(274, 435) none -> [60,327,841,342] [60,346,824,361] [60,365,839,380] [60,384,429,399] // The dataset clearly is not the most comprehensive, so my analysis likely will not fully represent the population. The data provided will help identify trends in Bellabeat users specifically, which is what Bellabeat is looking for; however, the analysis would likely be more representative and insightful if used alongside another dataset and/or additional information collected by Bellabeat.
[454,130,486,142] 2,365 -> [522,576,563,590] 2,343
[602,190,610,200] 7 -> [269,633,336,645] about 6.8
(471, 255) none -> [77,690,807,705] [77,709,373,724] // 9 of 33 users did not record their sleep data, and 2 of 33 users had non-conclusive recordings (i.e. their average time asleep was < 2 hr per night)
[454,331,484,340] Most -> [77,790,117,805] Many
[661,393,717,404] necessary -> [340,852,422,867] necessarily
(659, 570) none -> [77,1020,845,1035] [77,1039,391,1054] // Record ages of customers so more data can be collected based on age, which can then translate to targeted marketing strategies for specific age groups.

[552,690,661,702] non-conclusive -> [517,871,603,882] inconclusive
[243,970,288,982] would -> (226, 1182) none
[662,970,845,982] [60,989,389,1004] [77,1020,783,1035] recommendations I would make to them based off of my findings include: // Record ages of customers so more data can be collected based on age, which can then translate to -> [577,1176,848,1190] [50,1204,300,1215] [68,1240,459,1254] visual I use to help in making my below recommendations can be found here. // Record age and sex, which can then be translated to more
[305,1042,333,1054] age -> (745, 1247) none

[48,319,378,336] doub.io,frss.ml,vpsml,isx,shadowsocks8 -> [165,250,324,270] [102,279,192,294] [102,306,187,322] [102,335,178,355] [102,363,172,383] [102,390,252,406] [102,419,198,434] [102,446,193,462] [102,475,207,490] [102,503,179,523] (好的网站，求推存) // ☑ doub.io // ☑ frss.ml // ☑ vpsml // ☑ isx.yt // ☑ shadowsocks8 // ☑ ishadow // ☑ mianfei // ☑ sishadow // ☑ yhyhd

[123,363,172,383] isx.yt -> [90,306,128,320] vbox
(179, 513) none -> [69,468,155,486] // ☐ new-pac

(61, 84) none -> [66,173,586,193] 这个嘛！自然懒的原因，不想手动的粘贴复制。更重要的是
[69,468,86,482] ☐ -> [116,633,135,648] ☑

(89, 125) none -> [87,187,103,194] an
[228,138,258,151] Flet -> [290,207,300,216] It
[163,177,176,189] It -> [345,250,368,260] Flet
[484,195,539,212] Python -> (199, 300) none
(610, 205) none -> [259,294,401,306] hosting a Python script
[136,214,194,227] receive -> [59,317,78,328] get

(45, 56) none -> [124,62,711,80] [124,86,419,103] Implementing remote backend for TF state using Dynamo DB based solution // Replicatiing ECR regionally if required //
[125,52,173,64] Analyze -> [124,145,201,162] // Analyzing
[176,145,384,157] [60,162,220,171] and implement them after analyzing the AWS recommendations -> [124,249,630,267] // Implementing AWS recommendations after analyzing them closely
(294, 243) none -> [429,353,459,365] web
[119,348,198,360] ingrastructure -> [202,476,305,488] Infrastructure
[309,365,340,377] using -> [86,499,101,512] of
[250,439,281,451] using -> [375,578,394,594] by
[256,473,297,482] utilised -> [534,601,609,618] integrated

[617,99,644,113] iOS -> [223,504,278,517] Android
--------
What is needed is a verbatim copy of the data, complete from first line to last.

Solved problem:
(274, 435) none -> [60,327,841,342] [60,346,824,361] [60,365,839,380] [60,384,429,399] // The dataset clearly is not the most comprehensive, so my analysis likely will not fully represent the population. The data provided will help identify trends in Bellabeat users specifically, which is what Bellabeat is looking for; however, the analysis would likely be more representative and insightful if used alongside another dataset and/or additional information collected by Bellabeat.
[454,130,486,142] 2,365 -> [522,576,563,590] 2,343
[602,190,610,200] 7 -> [269,633,336,645] about 6.8
(471, 255) none -> [77,690,807,705] [77,709,373,724] // 9 of 33 users did not record their sleep data, and 2 of 33 users had non-conclusive recordings (i.e. their average time asleep was < 2 hr per night)
[454,331,484,340] Most -> [77,790,117,805] Many
[661,393,717,404] necessary -> [340,852,422,867] necessarily
(659, 570) none -> [77,1020,845,1035] [77,1039,391,1054] // Record ages of customers so more data can be collected based on age, which can then translate to targeted marketing strategies for specific age groups.

[552,690,661,702] non-conclusive -> [517,871,603,882] inconclusive
[243,970,288,982] would -> (226, 1182) none
[662,970,845,982] [60,989,389,1004] [77,1020,783,1035] recommendations I would make to them based off of my findings include: // Record ages of customers so more data can be collected based on age, which can then translate to -> [577,1176,848,1190] [50,1204,300,1215] [68,1240,459,1254] visual I use to help in making my below recommendations can be found here. // Record age and sex, which can then be translated to more
[305,1042,333,1054] age -> (745, 1247) none

[48,319,378,336] doub.io,frss.ml,vpsml,isx,shadowsocks8 -> [165,250,324,270] [102,279,192,294] [102,306,187,322] [102,335,178,355] [102,363,172,383] [102,390,252,406] [102,419,198,434] [102,446,193,462] [102,475,207,490] [102,503,179,523] (好的网站，求推存) // ☑ doub.io // ☑ frss.ml // ☑ vpsml // ☑ isx.yt // ☑ shadowsocks8 // ☑ ishadow // ☑ mianfei // ☑ sishadow // ☑ yhyhd

[123,363,172,383] isx.yt -> [90,306,128,320] vbox
(179, 513) none -> [69,468,155,486] // ☐ new-pac

(61, 84) none -> [66,173,586,193] 这个嘛！自然懒的原因，不想手动的粘贴复制。更重要的是
[69,468,86,482] ☐ -> [116,633,135,648] ☑

(89, 125) none -> [87,187,103,194] an
[228,138,258,151] Flet -> [290,207,300,216] It
[163,177,176,189] It -> [345,250,368,260] Flet
[484,195,539,212] Python -> (199, 300) none
(610, 205) none -> [259,294,401,306] hosting a Python script
[136,214,194,227] receive -> [59,317,78,328] get

(45, 56) none -> [124,62,711,80] [124,86,419,103] Implementing remote backend for TF state using Dynamo DB based solution // Replicatiing ECR regionally if required //
[125,52,173,64] Analyze -> [124,145,201,162] // Analyzing
[176,145,384,157] [60,162,220,171] and implement them after analyzing the AWS recommendations -> [124,249,630,267] // Implementing AWS recommendations after analyzing them closely
(294, 243) none -> [429,353,459,365] web
[119,348,198,360] ingrastructure -> [202,476,305,488] Infrastructure
[309,365,340,377] using -> [86,499,101,512] of
[250,439,281,451] using -> [375,578,394,594] by
[256,473,297,482] utilised -> [534,601,609,618] integrated

[617,99,644,113] iOS -> [223,504,278,517] Android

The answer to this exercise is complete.